(Saved data entries)
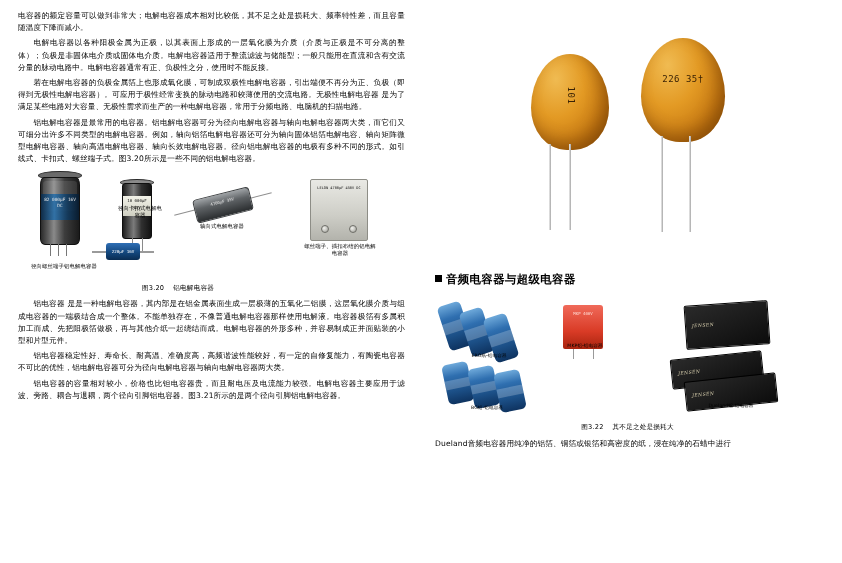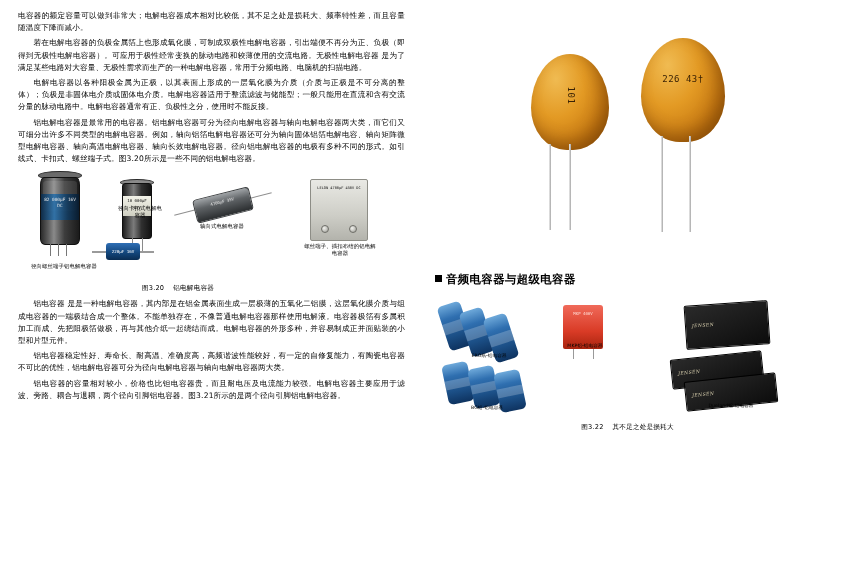--- a/index.html
+++ b/index.html
@@ -306,8 +306,8 @@
   <div class="col col-left">
 
     <p class="body noindent">电容器的额定容量可以做到非常大；电解电容器成本相对比较低，其不足之处是损耗大、频率特性差，而且容量随温度下降而减小。</p>
+    <p class="body">电解电容器以各种阳极金属为正极，以其表面上形成的一层氧化膜为介质（介质与正极是不可分离的整体）；负极是非固体电介质或固体电介质。电解电容器适用于整流滤波与储能型；一般只能用在直流和含有交流分量的脉动电路中。电解电容器通常有正、负极性之分，使用时不能反接。</p>
     <p class="body">若在电解电容器的负极金属箔上也形成氧化膜，可制成双极性电解电容器，引出端便不再分为正、负极（即得到无极性电解电容器）。可应用于极性经常变换的脉动电路和较薄使用的交流电路。无极性电解电容器 是为了满足某些电路对大容量、无极性需求而生产的一种电解电容器，常用于分频电路、电脑机的扫描电路。</p>
-    <p class="body">电解电容器以各种阳极金属为正极，以其表面上形成的一层氧化膜为介质（介质与正极是不可分离的整体）；负极是非固体电介质或固体电介质。电解电容器适用于整流滤波与储能型；一般只能用在直流和含有交流分量的脉动电路中。电解电容器通常有正、负极性之分，使用时不能反接。</p>
     <p class="body">铝电解电容器是最常用的电容器。铝电解电容器可分为径向电解电容器与轴向电解电容器两大类，而它们又可细分出许多不同类型的电解电容器。例如，轴向铝箔电解电容器还可分为轴向固体铝箔电解电容、轴向矩阵微型电解电容器、轴向高温电解电容器、轴向长效电解电容器。径向铝电解电容器的电极有多种不同的形式。如引线式、卡扣式、螺丝端子式。图3.20所示是一些不同的铝电解电容器。</p>
 
     <div class="fig320">

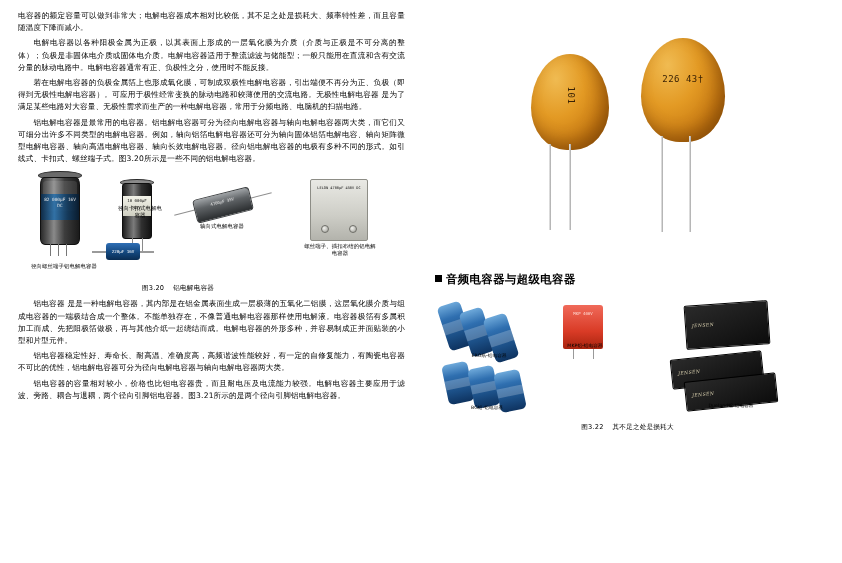--- a/index.html
+++ b/index.html
@@ -378,7 +378,7 @@
       </div>
       <div class="drop d2">
         <div class="code">226
-43†</div>
+35†</div>
       </div>
       <div class="lead l1"></div>
       <div class="lead l2"></div>

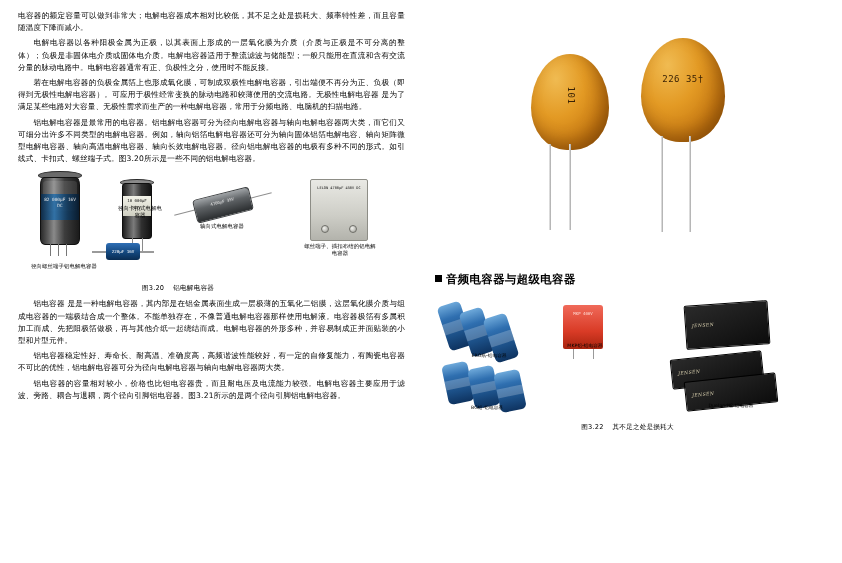--- a/index.html
+++ b/index.html
@@ -441,6 +441,7 @@
       <span class="num">图3.22</span><span>其不足之处是损耗大</span>
     </div>
 
+    <p class="body noindent" style="margin-top:6px;">Dueland音频电容器用纯净的铝箔、铜箔或银箔和高密度的纸，浸在纯净的石蜡中进行</p>
   </div>
 </div>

WHAT IS BEING ASKED
What must be returned is only the number of lines in the records that hold the word "负极是非固体电介质或固体电介质".

WRITTEN ANSWER
2